Someone to Hold
By Heather Allen –
This summer I met a stocky toddler with honey brown eyes. She and her baby sister are wards of the state. Over the past year I have spent some time with foster children. In the sadness of their situation there is also joy. Many believers open their lives and homes to help care for these children. The duration is uncertain; it can be weeks or years. A housemother from a children’s home said girls in her care are constantly moved, often with only ten minutes to gather their belongings and adjust emotionally. I think about my belongings filling shelves and closets and counters while theirs fit in a solitary bag. What would it be like to not know the people you live with or how long you will be with them?
My friend Stephanie is fostering two little girls, and knowing their time together may be short, she longs to give them hope. Zephaniah 3:17 is painted on their temporary bedroom wall.
“The Lord your God is with you, He is mighty to save. He will take great delight in you, He will quiet you with His love, He will rejoice over you with singing.” (NIV)
Hurting over the toddler, who insists on keeping every possession by her side, Stephanie asked, “If that were you or I, stripped to one small bag that held all our belongings, would we still believe we were loved? Would we believe our life had purpose? And how tightly would we cling to that bag?” She went further. “Imagine everything you hold is lifted from your grasp. Who would you be?”
In Egypt, the Israelites cried for a deliverer. They prayed God would rescue them. He did. Plagues that struck the Egyptians did not touch them. They were set apart but it was not because they had done anything right, they simply belonged to Yahweh. There was a distinction made. Sadly, knowing they were set apart was not enough to keep them content in the wilderness. Instead a generation fell.
I wonder if the longing to be free ever went beyond idealism. Instead of having a micromanaged life, they could choose. And in choosing they longed for the certainty that captivity had provided. I feel conviction as I write this, compelled to admit that I sacrifice freedom for certainty too.

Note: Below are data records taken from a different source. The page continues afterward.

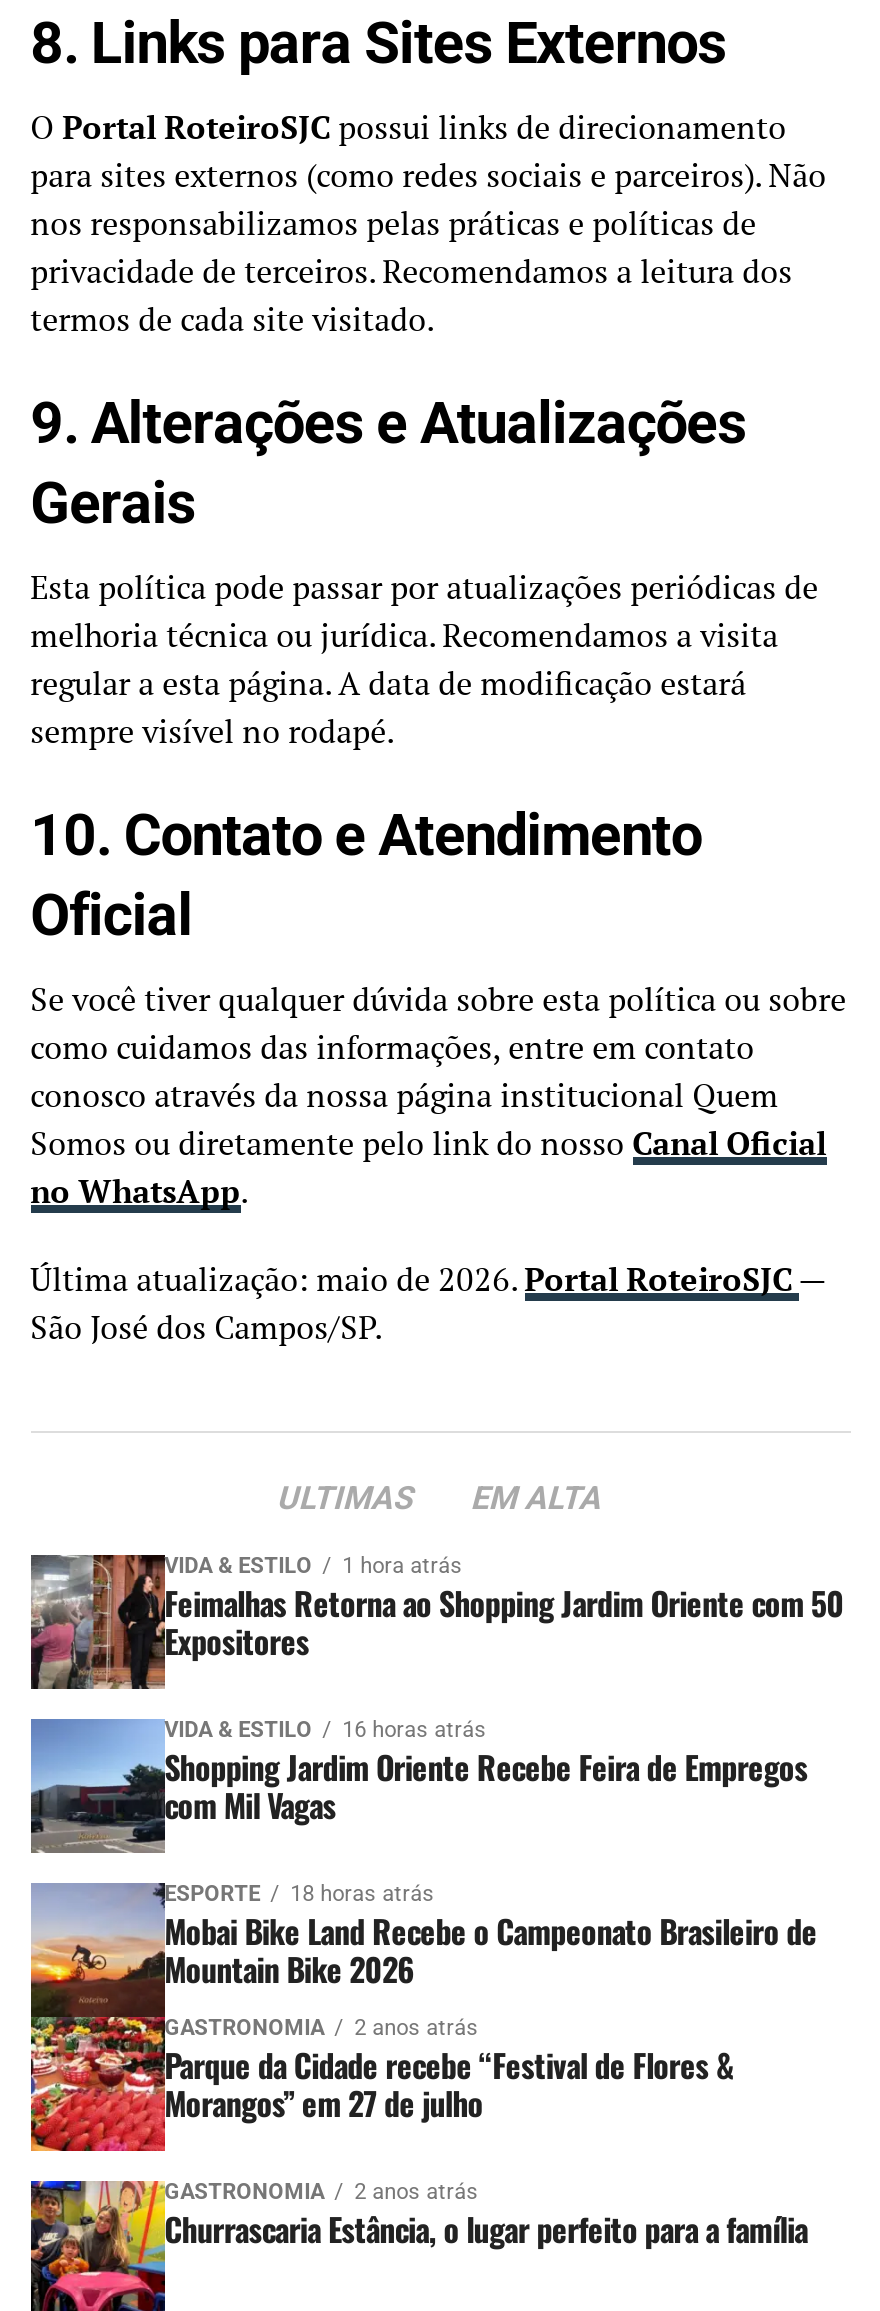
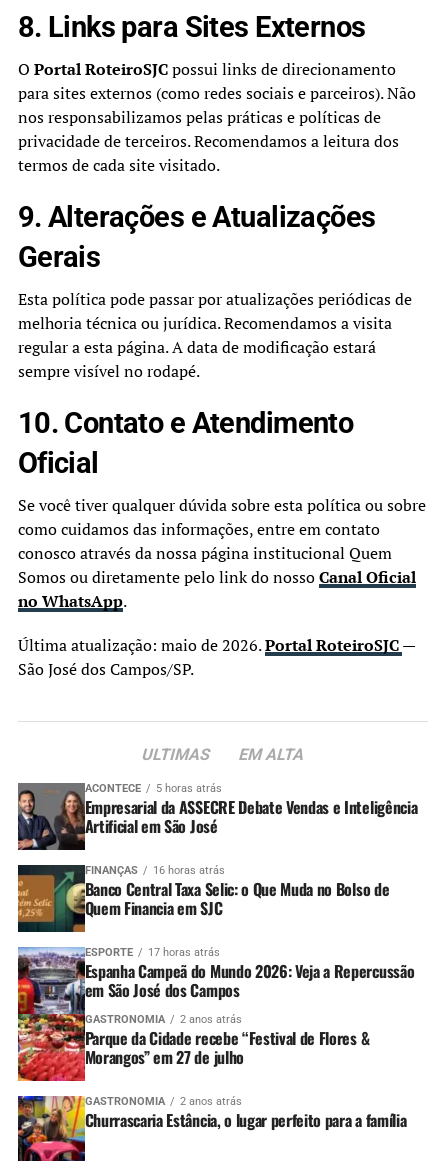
- [image]
- VIDA & ESTILO
- 1 hora atrás
- Feimalhas Retorna ao Shopping Jardim Oriente com 50
- Expositores
+ [image]
+ ACONTECE
+ 5 horas atrás
+ Empresarial da ASSECRE Debate Vendas e Inteligência
+ Artificial em São José

- [image]
- VIDA & ESTILO
+ [image]
+ FINANÇAS

- Shopping Jardim Oriente Recebe Feira de Empregos
- com Mil Vagas
+ Banco Central Taxa Selic: o Que Muda no Bolso de
+ Quem Financia em SJC

- [image]
- 18 horas atrás
- Mobai Bike Land Recebe o Campeonato Brasileiro de
- Mountain Bike 2026
+ [image]
+ 17 horas atrás
+ Espanha Campeã do Mundo 2026: Veja a Repercussão
+ em São José dos Campos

I think about that small bag of belongings and my hope that Stephanie’s tot will know there is more. I wish she knew that her little bag held no assurance, that Jesus is enough. And I wish that took the ache and loneliness from her small heart. If it would make a difference, I’d put my hands on her cheeks and kneel and say “let it go sweetie, let it go.”
As I contemplate what might help, a holy hushed whisper asks me the same question, “What would it take for you to lay down your bags and just hold on to me?”
I am bereft and filled with an intense longing for that to be our reality, hers and mine.